Texte et photos: Marine Gauchard
Située entre le Latium, les Abruzzes et l’Ombrie, la Sabine est une région historique d’Italie. Son nom provient du peuple Sabin, qui a habité la région entre les viiie et iiie siècle av. j.-c. Pour y arriver depuis Rome, il faut emprunter la Via Salaria, une antique voie tracée par les Sabins et améliorée par les Romains, utilisée pour acheminer le sel récolté des marais salants, les campus salinarum, à l’embouchure du Tibre. Cette région historique, moins connue que d’autres, a de nombreuses surprises à offrir, comme la ville de Rieti et son Umbilicus Italiae, point qui constitue le centre géographique de l’Italie, le lac del Turano et son eau bleu turquoise, ou encore l’abbaye Santa Maria di Farfa, étape immanquable d’un séjour en terre sabine.
L’abbaye bénédictine s’élève au pied du mont Acuziano, entre les oliviers et les cyprès. A l’entrée du bourg, les premiers habitants à accueillir les visiteurs sont les chats de la colonie de Farfa. Ils font partie intégrante de l’expérience car on les retrouve partout: sur un banc, à la terrasse de l’unique café et même à l’intérieur des boutiques.

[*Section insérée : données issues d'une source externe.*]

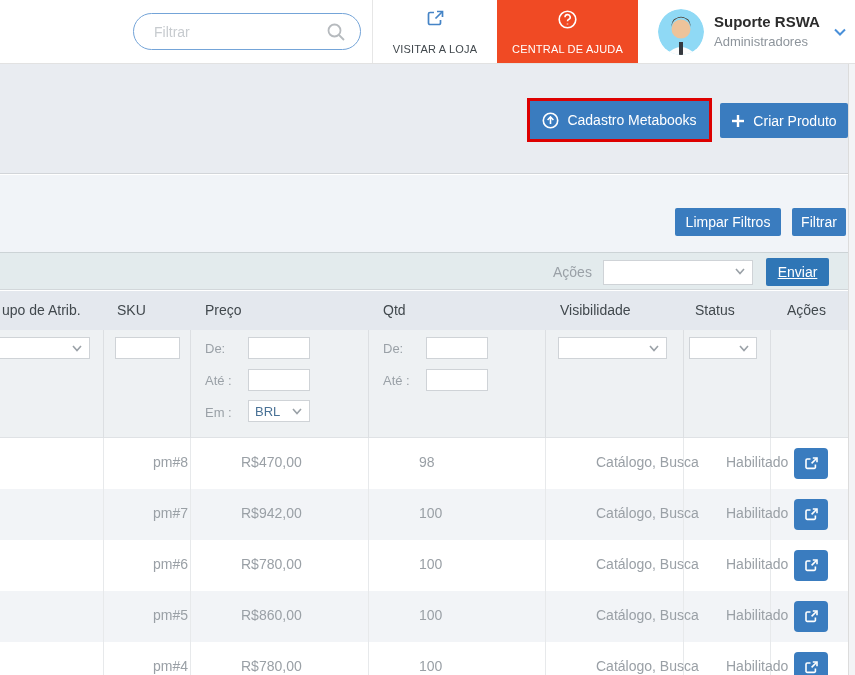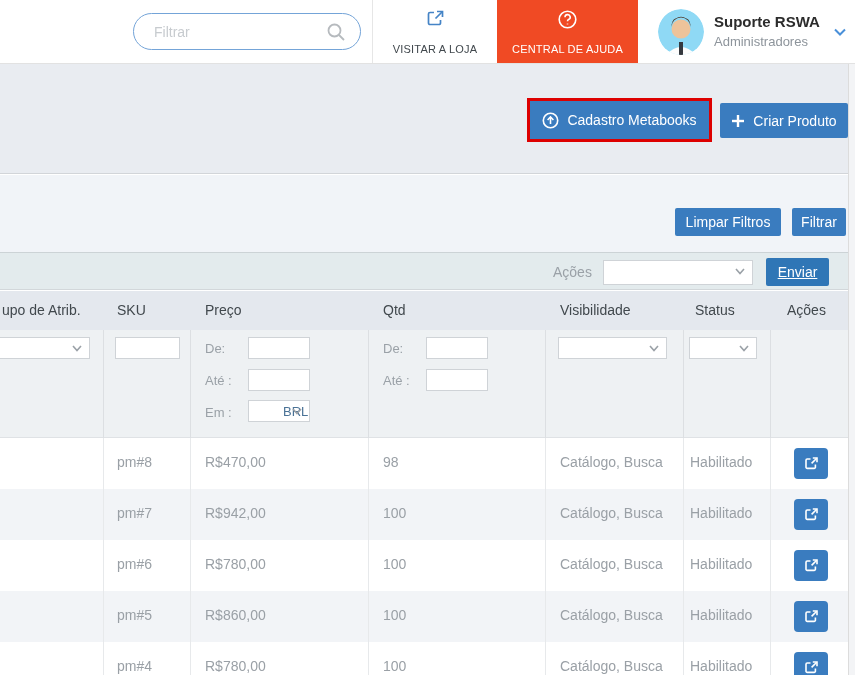--- a/index.html
+++ b/index.html
@@ -57,7 +57,7 @@
   
   .sel { position:relative; background:#fff; border:1px solid #cfd3d7; height:22px; }
   .sel .caret { position:absolute; right:6px; top:4px; color:#9aa1a7; }
-  .sel .sel-val { position:absolute; left:6px; top:3px; font-size:13px; color:#5b6167;margin-left:28px; }
+  .sel .sel-val { position:absolute; left:6px; top:3px; font-size:13px; color:#5b6167; }
   .tin { background:#fff; border:1px solid #cfd3d7; height:22px; width:62px;
     font-family:"Liberation Sans",sans-serif; font-size:13px; color:#555; padding:0 4px; outline:none; }
 

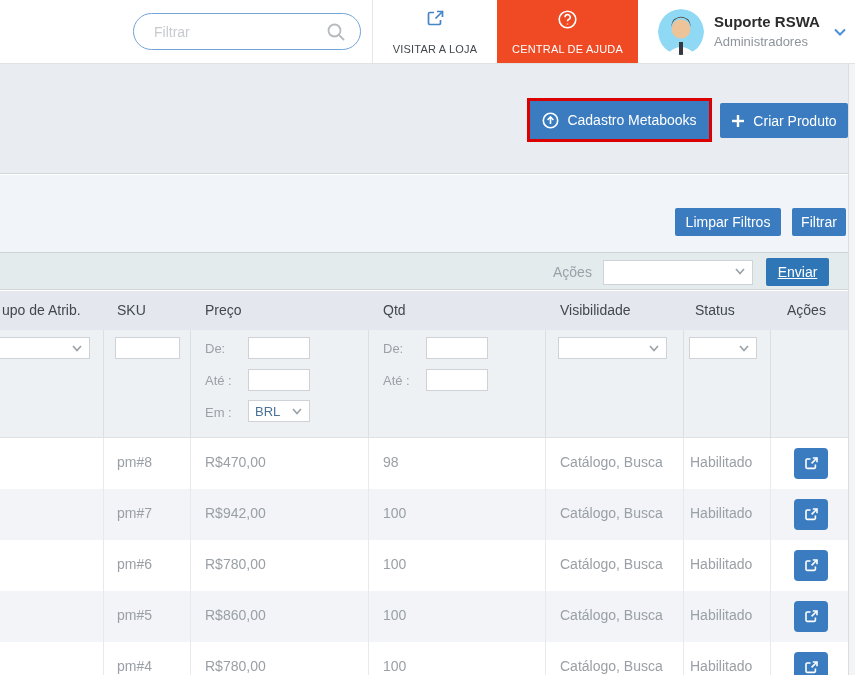--- a/index.html
+++ b/index.html
@@ -69,7 +69,7 @@
   .flabel { position:absolute; font-size:13px; color:#9aa1a7; }
   .row { position:absolute; left:0; width:848px; height:51px; background:#fff; }
   .row.alt { background:#f2f4f7; }
-  .row .cell { position:absolute; top:16px; font-size:14px; color:#9aa0a6; white-space:nowrap; }
+  .row .cell { position:absolute; top:16px; font-size:14px; color:#9aa0a6; white-space:nowrap;margin-left:36px; }
   .row .vline { position:absolute; top:0; width:1px; height:51px; background:#e7e9eb; }
   .open-btn { position:absolute; left:794px; top:10px; width:34px; height:31px; border-radius:4px;
     background:#3a7cbf; border:none; color:#fff; display:flex; align-items:center; justify-content:center; cursor:pointer; }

Le cœur vibrant du village est la place attenante à l’abbaye, qui accueille ledit café. La grande terrasse rectangulaire rassemble résidents et touristes qui viennent s’y rafraîchir et faire une pause. Aujourd’hui, les habitants permanents sont surtout les commerçants et les restaurateurs, qui vivent au-dessus de leurs échoppes. Et si Farfa semble aujourd’hui dépeuplée et isolée, elle fut pourtant un puissant centre monastique pendant le Moyen-Age. Construite au vie siècle par saint Laurent Siro, l’abbaye fut détruite et reconstruite au fil des siècles. Elle devint abbaye impériale après avoir obtenu la protection de Charlemagne, qui y séjourna lors de son voyage vers Rome pour être couronné empereur en l’an 800. A son apogée, l’abbaye contrôlait quelque 600 églises, 132 châteaux forts, six villes fortifiées et sept ports, dont celui de Civitavecchia, le premier du Latium. Des chiffres qui donnent le vertige pour un édifice niché au cœur des collines sabines. Pour l’anecdote, l’abbaye était également propriétaire du terrain sur lequel a été édifiée l’église Saint-Louis-des-Français à Rome.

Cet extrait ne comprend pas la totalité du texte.